Suas credenciais urbanas são o ponto alto: suspensão na medida, bom nível de conectividade, porta-malas generoso e um pacote de segurança ativa que pode ser considerado referência na categoria.
Os deslizes ficam por conta da qualidade do sistema de som, da ausência do ACC e da falta de um mapeamento esportivo real para fazer jus à sigla RS. Ainda assim, para quem busca um carro moderno, com mais tecnologia e confortável para o dia a dia na cidade, o Sonic desponta atualmente como uma opção competitiva do segmento, em se tratando de um modelo movido unicamente a combustão.
Um ponto curioso da estratégia da Chevrolet é o fogo amigo que o Sonic pode gerar contra o Tracker, utilitário compacto da própria marca. Embora compartilhem a mesma categoria, o Tracker é consideravelmente mais caro e oferece menos tecnologias embarcadas de série do que o estreante Sonic, que ainda se beneficia de uma garantia de fábrica estendida para cinco anos e de um índice de reciclabilidade de 90%.
Chevrolet Sonic RS 1.0 Turbo 2026
Motor: dianteiro, transversal, 1.0 litro, 3 cilindros em linha, turbo com injeção direta, flex.
Potência máxima: 115 cv.
Torque máximo: 18,9 kgfm disponível em baixas rotações.
Transmissão: automática de 6 velocidades com modo de seleção eletrônica de marchas.
Direção: elétrica progressiva com calibração exclusiva.
Suspensão: dianteira independente e traseira com molas e amortecedores pressurizados do tipo Multi-Tunable Valve.
Pneus: 205/50 R17 com baixa resistência ao rolamento.
Dimensões: 4.230 mm de comprimento, 1.770 mm de largura, 1.530 mm de altura.
Altura livre do solo: 200 mm no entre-eixos (201 mm no ponto mais alto).
Ângulos de oscilação: 18° de entrada e 27° de saída.
Peso em ordem de marcha: 1.139 kg.
Capacidade do porta-malas: 392 litros.
Consumo rodoviário (Inmetro): 14,8 km/l (gasolina) / 10,4 km/l (etanol).
Preço promocional de lançamento: R$ 135.990.
O que agradou
Eficiência energética: é o SUV a combustão com câmbio automático mais econômico da categoria pelo Inmetro.

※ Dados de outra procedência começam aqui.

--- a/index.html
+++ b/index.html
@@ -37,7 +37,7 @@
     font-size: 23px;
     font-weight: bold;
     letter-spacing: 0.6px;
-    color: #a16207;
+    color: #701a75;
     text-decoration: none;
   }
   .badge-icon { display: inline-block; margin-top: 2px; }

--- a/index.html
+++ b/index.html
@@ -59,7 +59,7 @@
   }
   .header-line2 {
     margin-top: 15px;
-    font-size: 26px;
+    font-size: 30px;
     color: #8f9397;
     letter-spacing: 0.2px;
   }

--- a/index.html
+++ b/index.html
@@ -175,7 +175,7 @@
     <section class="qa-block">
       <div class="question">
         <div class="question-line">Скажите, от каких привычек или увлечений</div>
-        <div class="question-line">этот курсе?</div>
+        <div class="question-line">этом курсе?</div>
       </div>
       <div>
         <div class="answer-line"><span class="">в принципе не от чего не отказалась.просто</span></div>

Porta-malas generoso: os 392 litros de capacidade garantem versatilidade e superam rivais diretos.
Equipamentos de segurança: conjunto Intelligent Driving muito preciso, com frenagem autônoma e correção ativa de faixa.

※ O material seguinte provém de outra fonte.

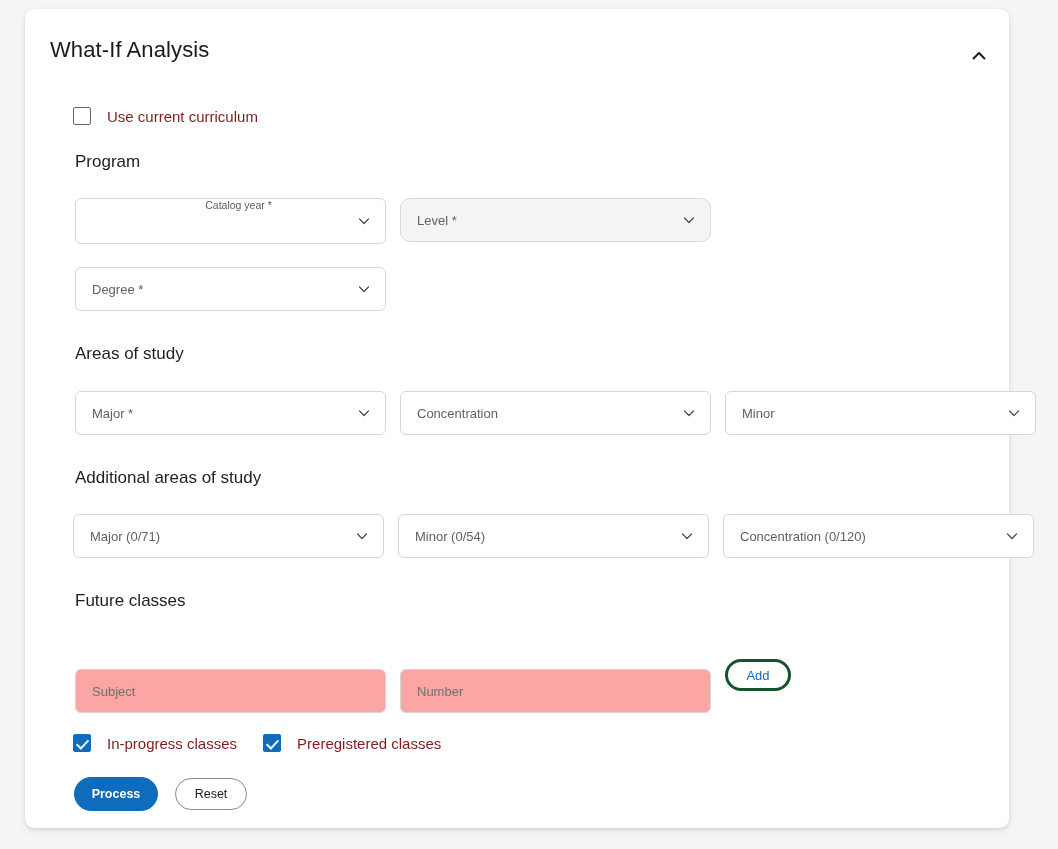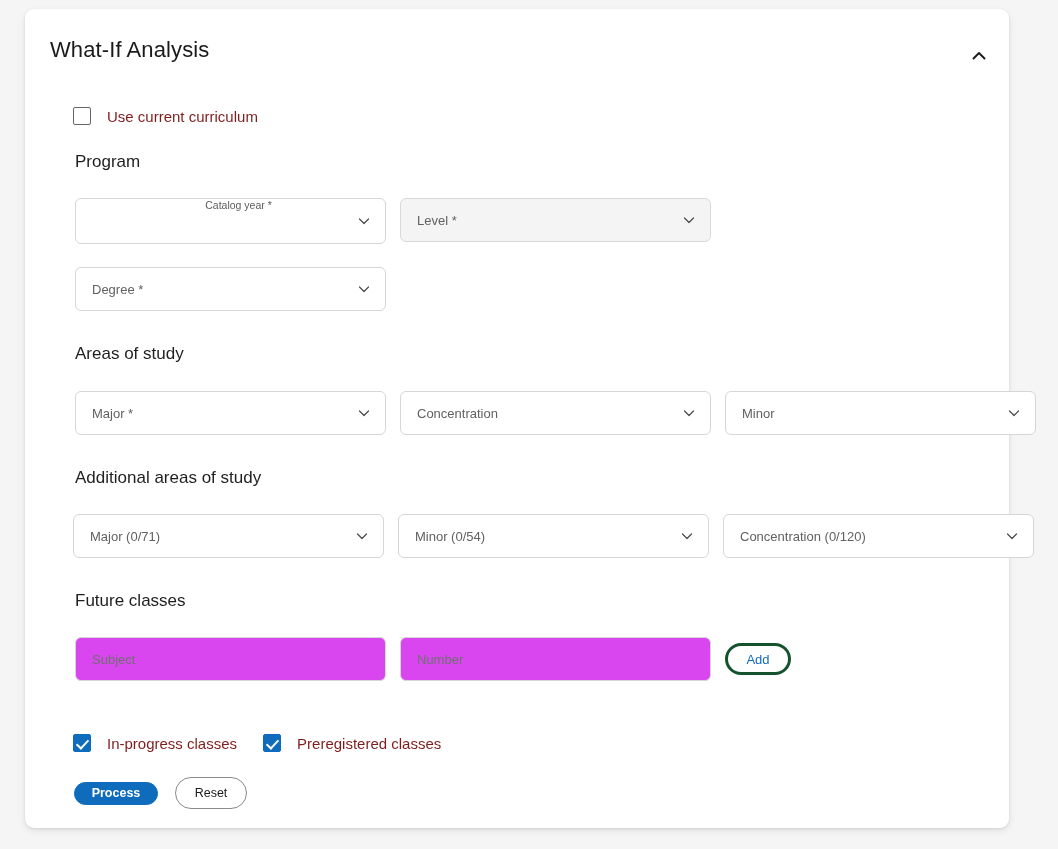--- a/index.html
+++ b/index.html
@@ -126,7 +126,7 @@
     cursor: pointer;
   }
   .field.filled { height: 46px; align-items: stretch; }
-  .field.shaded { background: #f4f4f4; border-color: #d9d9d9; }
+  .field.shaded { background: #f4f4f4; border-color: #d9d9d9; border-radius: 10px; }
 
   .field .ph {
     font-size: 13px;

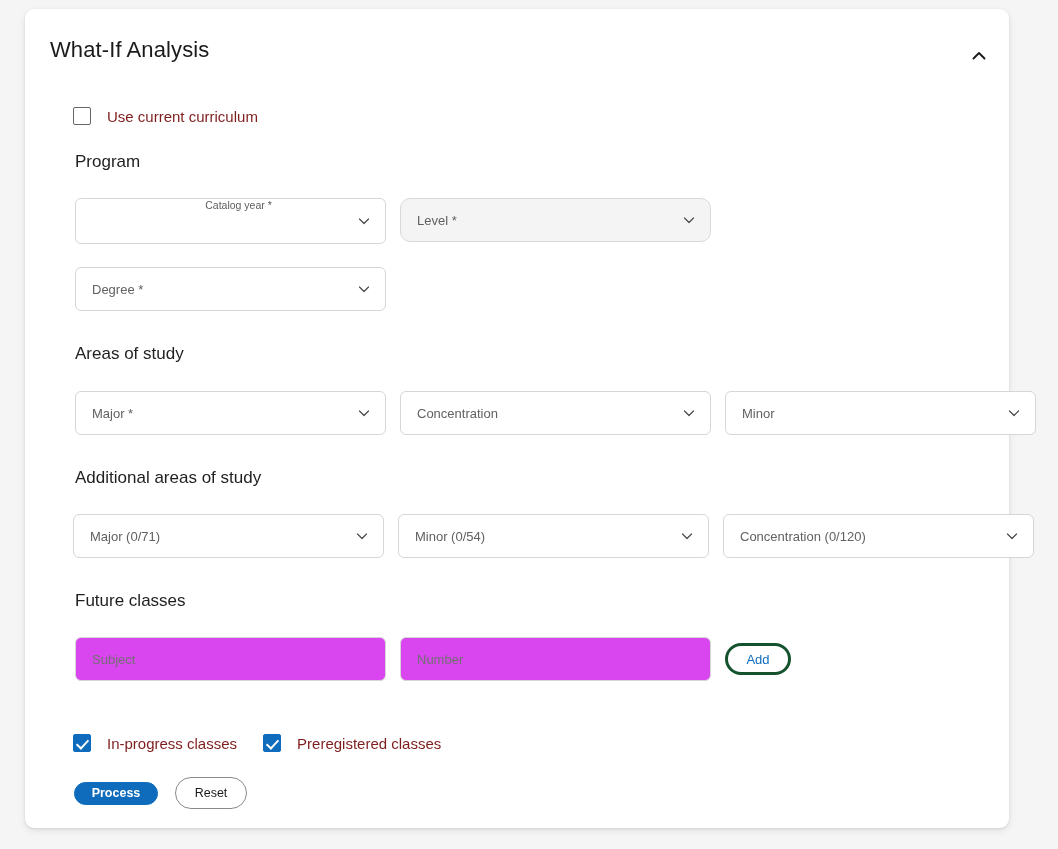--- a/index.html
+++ b/index.html
@@ -176,12 +176,13 @@
     height: 44px;
     border: 1px solid #d6d6d6;
     border-radius: 6px;
-    background: #d946ef;
+    background: #fca5a5;
     font-family: "Liberation Sans", sans-serif;
     font-size: 13px;
     color: #1a1a1a;
     padding: 0 16px;
     outline: none;
+    margin-top: 32px;
   }
   .tinput::placeholder { color: #707070; opacity: 1; }
 

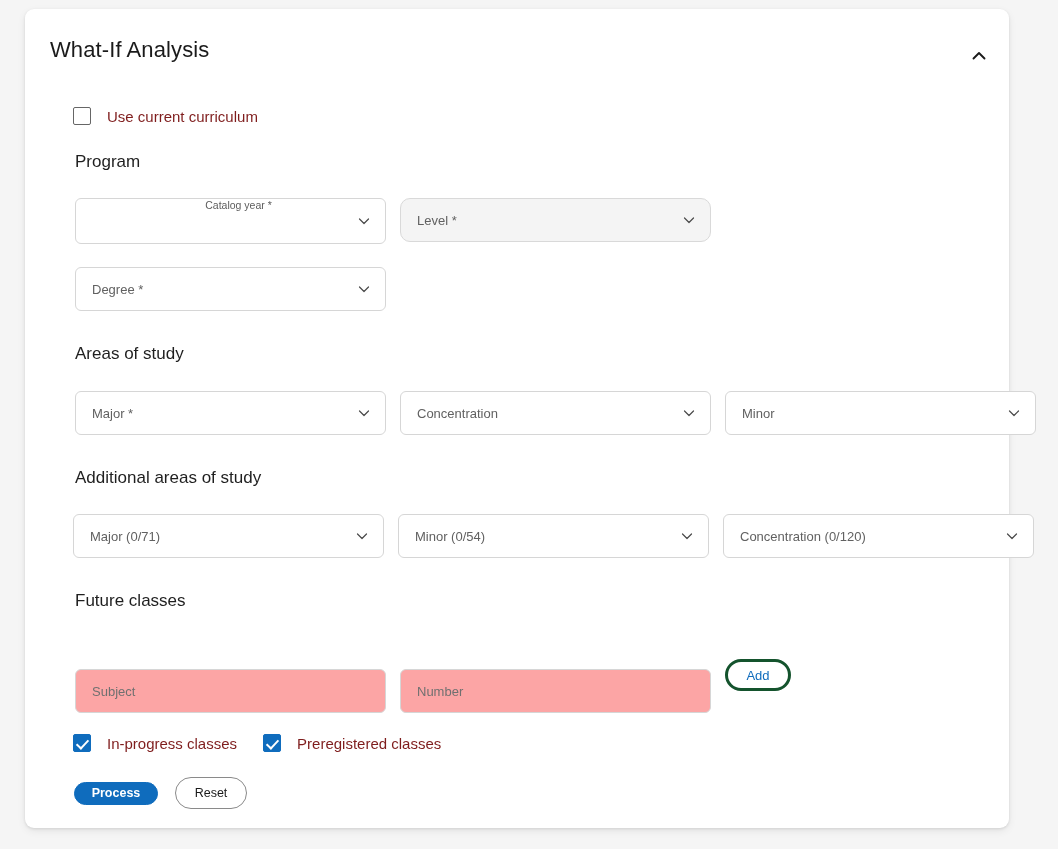--- a/index.html
+++ b/index.html
@@ -210,7 +210,7 @@
     font-weight: 400;
   }
   .btn-process {
-    width: 84px; height: 23px;
+    width: 84px; height: 34px;
     font-size: 12.5px;
   }
   .btn-reset {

Conforto de rodagem: suspensão muito bem calibrada para os pavimentos brasileiros e ótimo isolamento acústico.
Identidade visual: gravata preta iluminada e assinatura full LED dão um aspecto premium e tecnológico ao modelo.
Falta de pimenta mecânica: a versão RS merecia um botão de modo de condução esportiva para entregar respostas mais ágeis.
Sistema de som: qualidade acústica do multimídia deixa a desejar, apresentando distorções em volumes elevados.
Fechamento das portas: exige batidas firmes e mais força para que não fiquem na primeira trava.
Ausência de ACC: embora venha recheado de assistentes, o controle de cruzeiro adaptativo ficou de fora do pacote.
Retrovisores externos: o raio de visão das lentes é curto, aumentando a área de pontos cegos.